One of our great masters of short fiction in any genre, Michael Swanwick demonstrates the artistic depth and range of his talent in his latest short story collection "The Dog Said Bow-Wow". Included are three Hugo-Award winning stories, amidst a compelling collection of riveting tales about dinosaurs in Vermont ("Triceratops Summer"), a deadly game of hide and seek on inhospitable Venus ("Tin Marsh"), an ogre murdered in the magical realm of Faerie ("A Small Room in Koboldtown") and a young man's unusual sexual encounters in Faerie ("The Bordello in Faerie"). Among the most memorable tales are the three chronicling the "post-Utopian" adventures and misdeeds of confidence men Darger and Surplus in London ("The Dog Said Bow-Wow"), Paris ("The Little Cat Laughed to See Such Sport") and Arcadia ("Girls and Boys, Come Out to Play"). And then there is a most masterful work of steampunk fiction, "The Skysailor's Tale", which makes its debut in this very collection.
Those doubting that Swanwick is one of the greatest living American writers of fiction should regard this collection as required essential reading, since it reaffirms his status as among the finest prose stylists of science fiction and fantasy.
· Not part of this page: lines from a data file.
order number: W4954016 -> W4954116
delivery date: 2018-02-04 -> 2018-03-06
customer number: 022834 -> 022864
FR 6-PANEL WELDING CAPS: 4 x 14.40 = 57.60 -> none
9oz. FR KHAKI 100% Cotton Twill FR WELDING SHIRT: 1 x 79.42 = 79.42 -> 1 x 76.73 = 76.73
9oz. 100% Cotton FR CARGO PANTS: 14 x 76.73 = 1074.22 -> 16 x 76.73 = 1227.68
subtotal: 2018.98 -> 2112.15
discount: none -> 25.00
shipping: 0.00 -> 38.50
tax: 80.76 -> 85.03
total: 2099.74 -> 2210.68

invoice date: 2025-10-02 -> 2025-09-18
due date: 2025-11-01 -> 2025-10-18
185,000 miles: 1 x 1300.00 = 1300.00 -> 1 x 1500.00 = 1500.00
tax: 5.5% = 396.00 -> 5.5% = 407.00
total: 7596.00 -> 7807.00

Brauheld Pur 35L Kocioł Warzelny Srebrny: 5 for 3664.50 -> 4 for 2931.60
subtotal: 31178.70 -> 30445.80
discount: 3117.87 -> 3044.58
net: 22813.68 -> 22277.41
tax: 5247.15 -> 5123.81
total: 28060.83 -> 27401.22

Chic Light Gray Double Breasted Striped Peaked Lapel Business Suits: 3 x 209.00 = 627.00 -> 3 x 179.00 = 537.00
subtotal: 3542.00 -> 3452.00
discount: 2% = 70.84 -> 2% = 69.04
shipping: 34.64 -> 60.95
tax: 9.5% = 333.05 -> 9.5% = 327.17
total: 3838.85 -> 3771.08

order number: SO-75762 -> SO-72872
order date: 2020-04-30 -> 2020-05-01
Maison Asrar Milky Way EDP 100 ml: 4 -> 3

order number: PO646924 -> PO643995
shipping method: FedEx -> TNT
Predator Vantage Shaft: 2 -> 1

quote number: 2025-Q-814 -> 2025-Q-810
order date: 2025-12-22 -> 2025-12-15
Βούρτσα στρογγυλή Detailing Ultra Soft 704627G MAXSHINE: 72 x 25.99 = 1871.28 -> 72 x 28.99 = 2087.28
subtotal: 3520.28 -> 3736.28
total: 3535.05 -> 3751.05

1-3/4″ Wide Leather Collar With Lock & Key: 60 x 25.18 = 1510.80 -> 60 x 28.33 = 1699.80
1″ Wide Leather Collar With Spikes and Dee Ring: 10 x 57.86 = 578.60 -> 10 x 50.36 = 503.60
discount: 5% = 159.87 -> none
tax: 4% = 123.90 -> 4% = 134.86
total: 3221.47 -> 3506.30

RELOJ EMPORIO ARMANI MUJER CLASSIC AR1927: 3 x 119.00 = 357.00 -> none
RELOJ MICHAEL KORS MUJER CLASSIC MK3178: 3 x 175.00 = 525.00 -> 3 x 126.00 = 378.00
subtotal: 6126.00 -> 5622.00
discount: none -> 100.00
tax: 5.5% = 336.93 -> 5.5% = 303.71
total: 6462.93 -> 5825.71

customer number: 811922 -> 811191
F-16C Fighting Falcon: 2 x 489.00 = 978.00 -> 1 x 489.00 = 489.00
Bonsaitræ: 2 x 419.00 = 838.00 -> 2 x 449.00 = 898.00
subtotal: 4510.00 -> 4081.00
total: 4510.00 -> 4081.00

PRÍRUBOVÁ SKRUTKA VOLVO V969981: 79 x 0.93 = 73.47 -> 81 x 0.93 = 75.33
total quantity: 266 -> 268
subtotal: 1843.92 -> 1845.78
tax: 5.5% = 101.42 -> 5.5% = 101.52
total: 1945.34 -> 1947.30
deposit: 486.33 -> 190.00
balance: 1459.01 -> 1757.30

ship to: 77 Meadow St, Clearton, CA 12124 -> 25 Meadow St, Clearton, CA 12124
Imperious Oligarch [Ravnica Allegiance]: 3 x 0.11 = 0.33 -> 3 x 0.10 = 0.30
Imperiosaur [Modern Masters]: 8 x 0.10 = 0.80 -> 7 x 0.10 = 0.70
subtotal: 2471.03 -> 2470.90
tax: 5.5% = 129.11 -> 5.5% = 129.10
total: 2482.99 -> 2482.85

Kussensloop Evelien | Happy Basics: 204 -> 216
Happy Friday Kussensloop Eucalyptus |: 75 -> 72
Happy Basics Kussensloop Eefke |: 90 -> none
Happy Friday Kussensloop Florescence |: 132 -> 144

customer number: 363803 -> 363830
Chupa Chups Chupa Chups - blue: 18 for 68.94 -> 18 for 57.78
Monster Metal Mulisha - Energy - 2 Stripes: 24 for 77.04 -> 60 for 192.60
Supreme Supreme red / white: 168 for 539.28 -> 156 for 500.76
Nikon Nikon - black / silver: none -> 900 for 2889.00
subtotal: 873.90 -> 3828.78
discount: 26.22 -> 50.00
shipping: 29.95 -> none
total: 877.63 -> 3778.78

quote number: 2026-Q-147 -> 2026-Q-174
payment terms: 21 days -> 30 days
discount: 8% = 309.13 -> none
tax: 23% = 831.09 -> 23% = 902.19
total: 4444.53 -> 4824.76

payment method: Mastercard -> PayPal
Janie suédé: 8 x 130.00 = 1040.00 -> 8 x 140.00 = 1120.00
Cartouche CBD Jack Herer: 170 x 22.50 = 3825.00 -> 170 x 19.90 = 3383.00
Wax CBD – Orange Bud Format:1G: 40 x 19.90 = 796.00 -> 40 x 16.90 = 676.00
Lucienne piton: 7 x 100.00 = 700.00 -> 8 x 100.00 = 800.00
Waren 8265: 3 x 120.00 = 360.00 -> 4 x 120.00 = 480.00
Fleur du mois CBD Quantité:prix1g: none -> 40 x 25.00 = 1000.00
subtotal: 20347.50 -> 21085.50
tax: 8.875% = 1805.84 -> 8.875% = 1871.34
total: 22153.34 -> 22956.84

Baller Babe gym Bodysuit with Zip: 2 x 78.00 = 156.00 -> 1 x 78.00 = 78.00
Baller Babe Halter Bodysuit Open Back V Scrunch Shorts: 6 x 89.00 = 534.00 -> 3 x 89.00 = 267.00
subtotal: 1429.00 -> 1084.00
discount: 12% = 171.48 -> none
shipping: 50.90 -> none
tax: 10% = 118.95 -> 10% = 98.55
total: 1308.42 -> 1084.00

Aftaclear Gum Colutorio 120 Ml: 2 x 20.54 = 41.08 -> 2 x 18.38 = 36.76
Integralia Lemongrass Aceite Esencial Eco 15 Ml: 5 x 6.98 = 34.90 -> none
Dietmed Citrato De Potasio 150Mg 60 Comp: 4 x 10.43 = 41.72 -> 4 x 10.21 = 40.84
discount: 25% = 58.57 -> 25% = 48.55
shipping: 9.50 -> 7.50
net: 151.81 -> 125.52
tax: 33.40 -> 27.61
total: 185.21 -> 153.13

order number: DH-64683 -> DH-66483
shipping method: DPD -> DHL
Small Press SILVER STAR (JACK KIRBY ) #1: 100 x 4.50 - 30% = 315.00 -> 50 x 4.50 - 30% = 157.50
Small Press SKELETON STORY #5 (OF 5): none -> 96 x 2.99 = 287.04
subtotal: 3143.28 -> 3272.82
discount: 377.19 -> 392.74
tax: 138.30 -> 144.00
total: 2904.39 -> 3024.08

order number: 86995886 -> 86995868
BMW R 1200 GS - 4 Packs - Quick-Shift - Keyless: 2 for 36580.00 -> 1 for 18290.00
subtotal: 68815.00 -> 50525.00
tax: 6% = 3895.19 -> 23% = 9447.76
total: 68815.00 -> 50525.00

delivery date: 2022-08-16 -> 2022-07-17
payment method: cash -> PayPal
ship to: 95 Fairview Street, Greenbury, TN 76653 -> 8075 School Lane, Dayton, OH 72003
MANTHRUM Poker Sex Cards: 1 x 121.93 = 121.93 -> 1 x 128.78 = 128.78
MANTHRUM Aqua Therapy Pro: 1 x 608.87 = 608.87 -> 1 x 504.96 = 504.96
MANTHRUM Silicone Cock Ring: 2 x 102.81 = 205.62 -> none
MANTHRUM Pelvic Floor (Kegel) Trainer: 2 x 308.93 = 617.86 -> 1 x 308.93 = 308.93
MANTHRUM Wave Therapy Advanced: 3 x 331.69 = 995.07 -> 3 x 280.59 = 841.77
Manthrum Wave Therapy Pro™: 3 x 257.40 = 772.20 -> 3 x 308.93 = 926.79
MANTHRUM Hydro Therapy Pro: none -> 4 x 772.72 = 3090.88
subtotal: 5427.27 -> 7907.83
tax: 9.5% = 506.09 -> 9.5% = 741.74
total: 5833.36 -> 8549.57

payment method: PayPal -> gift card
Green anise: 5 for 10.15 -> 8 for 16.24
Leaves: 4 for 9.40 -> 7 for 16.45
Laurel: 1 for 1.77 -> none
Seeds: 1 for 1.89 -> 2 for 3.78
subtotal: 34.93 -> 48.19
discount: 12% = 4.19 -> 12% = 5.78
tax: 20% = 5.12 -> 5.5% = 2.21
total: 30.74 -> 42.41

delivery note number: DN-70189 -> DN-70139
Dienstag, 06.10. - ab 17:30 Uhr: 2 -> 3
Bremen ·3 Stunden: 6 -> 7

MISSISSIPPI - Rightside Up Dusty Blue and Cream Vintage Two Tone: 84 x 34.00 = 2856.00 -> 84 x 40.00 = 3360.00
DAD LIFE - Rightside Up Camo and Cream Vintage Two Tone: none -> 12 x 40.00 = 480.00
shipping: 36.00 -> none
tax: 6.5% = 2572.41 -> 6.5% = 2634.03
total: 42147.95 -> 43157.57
A writer of lesser talent could not pull off Swanwick's poignantly sweet tale about a herd of Triceratops visiting a Vermont town ("Triceratops Summer") or have it end like this:
"So there we stood in the late summer of our lives. Out of nowhere, we'd been given a vacation from our ordinary lives, and now it was almost over. A pessimist would have said that we were just waiting for oblivion. But Delia and I didn't see it that way. Life is strange. Sometimes it's hard, and other times it's painful enough to break your heart. But sometimes it's grotesque and beautiful. Sometimes it fills you with wonder, like a Triceratops sleeping in the moonlight."